Isso é interessante. Os manifestantes atuais se comprazem no vedetismo, mas insinuam algo de blasé. Uns até reclamam. Alegam que já marcharam mais do que deles se esperava (e de graça, ainda por cima) para despoltronar a presidente da República. Mesmo assim, como que convocados pelo picadeiro da Pátria, acabam se motivando outra vez, embriagados pela veleidade de que prestam um favor à História do Brasil. Lá vão eles, abnegados e exibicionistas, emprestar o semblante ao festival de imagens que se seguirá ao vespertino passeio dominical. Em seu estado de graça, desfilam munidos dessa entidade inconteste e soberana da cultura globalitária: o inquebrantável, o venerável, o inigualável pau de selfie.
Graças aos préstimos dessa nova ferramenta do olhar, o indefectível pau de selfie, o fotógrafo e o manifestante se fundem numa só persona. Clicar e posar se tornam um único verbo, um verbo de ligação. Olhar e ser olhado é a mesma coisa. Nunca antes na História deste País – e, de resto, nunca antes na História da humanidade – o narcisismo reinou tão pleno sobre todos os espaços. Nunca o narcisismo esteve tão no centro e, simultaneamente, nas fronteiras mais longínquas de tudo o que se pode ver. O narcisismo brilha como o Sol e também nos emoldura como a abóbada celeste. O narcisismo é a forma presente do ego – e o pau de selfie é sua tradução mais concentrada, a sua mais sintética projeção.
O pau de selfie transforma o mundo inteiro no espelho de seu dono.

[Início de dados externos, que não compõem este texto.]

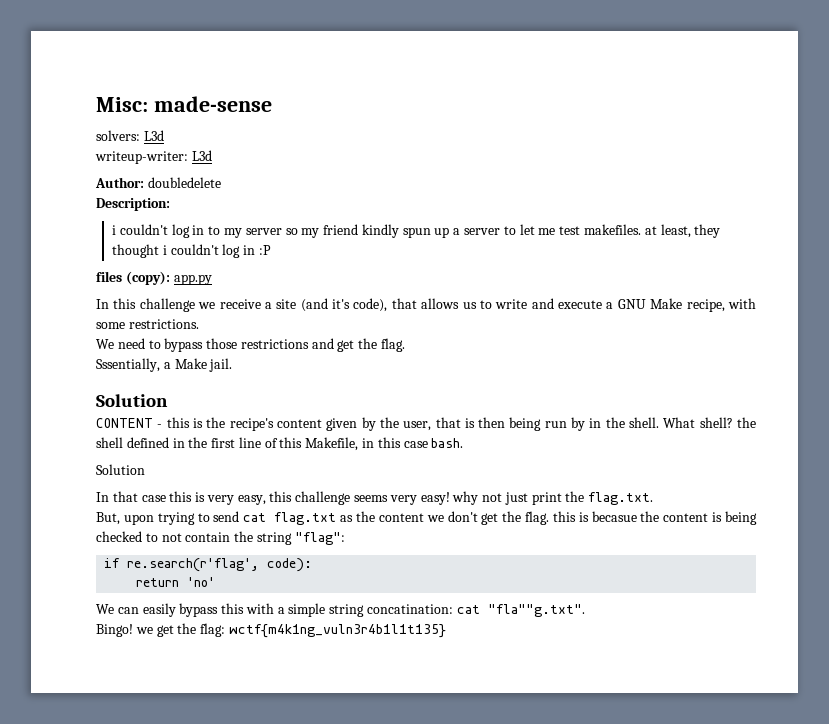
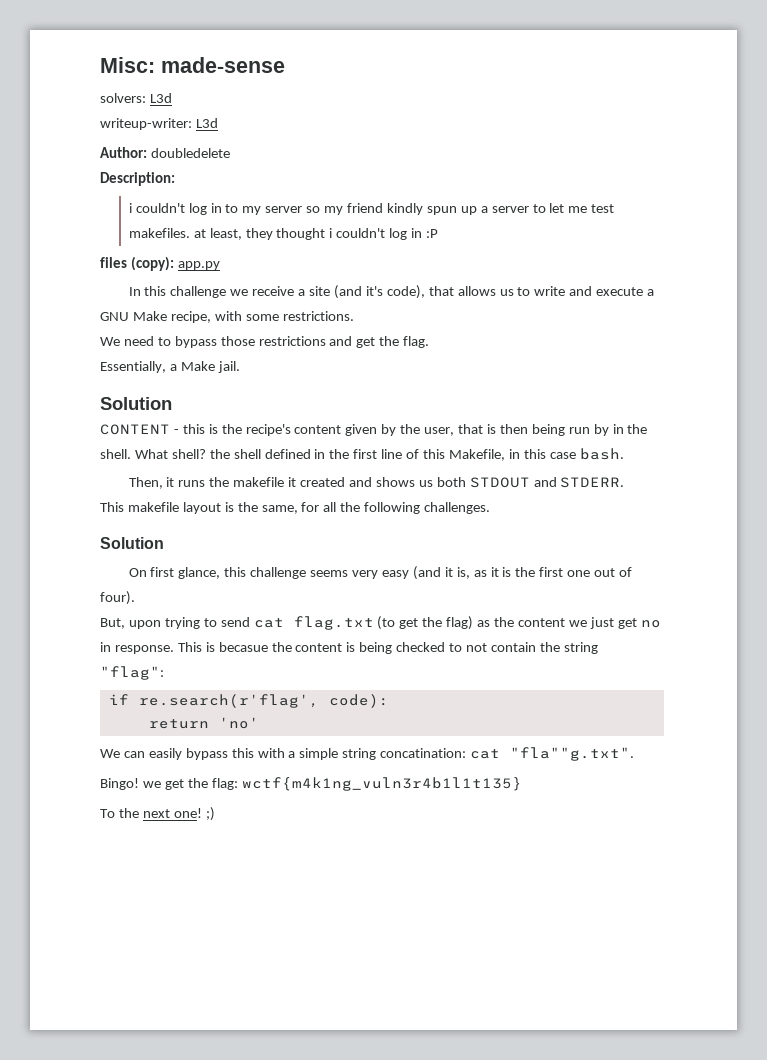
- Sssentially, a Make jail.
+ Essentially, a Make jail.
  What shell? the shell defined in the first line of this Makefile, in this case bash.
+ Then, it runs the makefile it created and shows us both STDOUT and STDERR.
+ This makefile layout is the same, for all the following challenges.
  Solution
- In that case this is very easy, this challenge seems very easy! why not just print the flag.txt.
+ On first glance, this challenge seems very easy (and it is, as it is the first one out of four).
- But, upon trying to send cat flag.txt as the content we don't get the flag. this is becasue the content is being checked to not contain the string "flag":
+ But, upon trying to send cat flag.txt (to get the flag) as the content we just get no in response. This is becasue the content is being checked to not contain the string "flag":
+ To the next one! ;)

Uma passeata de paus de selfie – que parecem uma luta de espadas no meio da rua – é a apoteose do narcisismo. Governo Dilma, PT, Lula, petrolão, ora, isso é mero detalhe.

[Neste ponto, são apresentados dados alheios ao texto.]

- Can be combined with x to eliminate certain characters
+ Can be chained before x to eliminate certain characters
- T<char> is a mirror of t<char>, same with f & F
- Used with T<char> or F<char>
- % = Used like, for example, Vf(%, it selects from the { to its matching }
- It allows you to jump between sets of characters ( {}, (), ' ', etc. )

O pau de selfie se estira para contemplar o ego, como um retrovisor. O ego posa para si mesmo. Fotografa a si mesmo. Simula o olhar de um outro – onde não há outro – apenas para contemplar seu próprio deslumbramento. E tome pau de selfie. Existem paus de selfie telescópicos, que veem o ego de longe; existem paus de selfie mínimos, que veem o ego de pertinho. Com seus tamanhos virtualmente infinitos, o pau de selfie é o suprassumo de todos os símbolos fálicos que o precederam. Flechas, canetas, charutos, obeliscos, minaretes, foguetes, campanários, mísseis, obeliscos, arranha-céus, que nada. O pau de selfie é o falo que se olha no espetáculo do mundo.

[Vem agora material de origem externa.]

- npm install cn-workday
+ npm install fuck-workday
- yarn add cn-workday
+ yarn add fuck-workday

O pau de selfie reduziu a contestação política a um roteiro turístico, um tour a pé, um pacote de aventura medida (e autorizada) que vai depois enfeitar uma tela de computador, como uma visita ao Louvre, uma pescaria, uma noitada vã. Com paus de selfie a dar com pau, as passeatas atingiram a condição de item de consumo, de entretenimento participativo, uma sessão narcísica de relaxamento asséptico. Talvez derrubem o governo, mas não quebrarão a redoma espelhada de que se tornaram prisioneiras.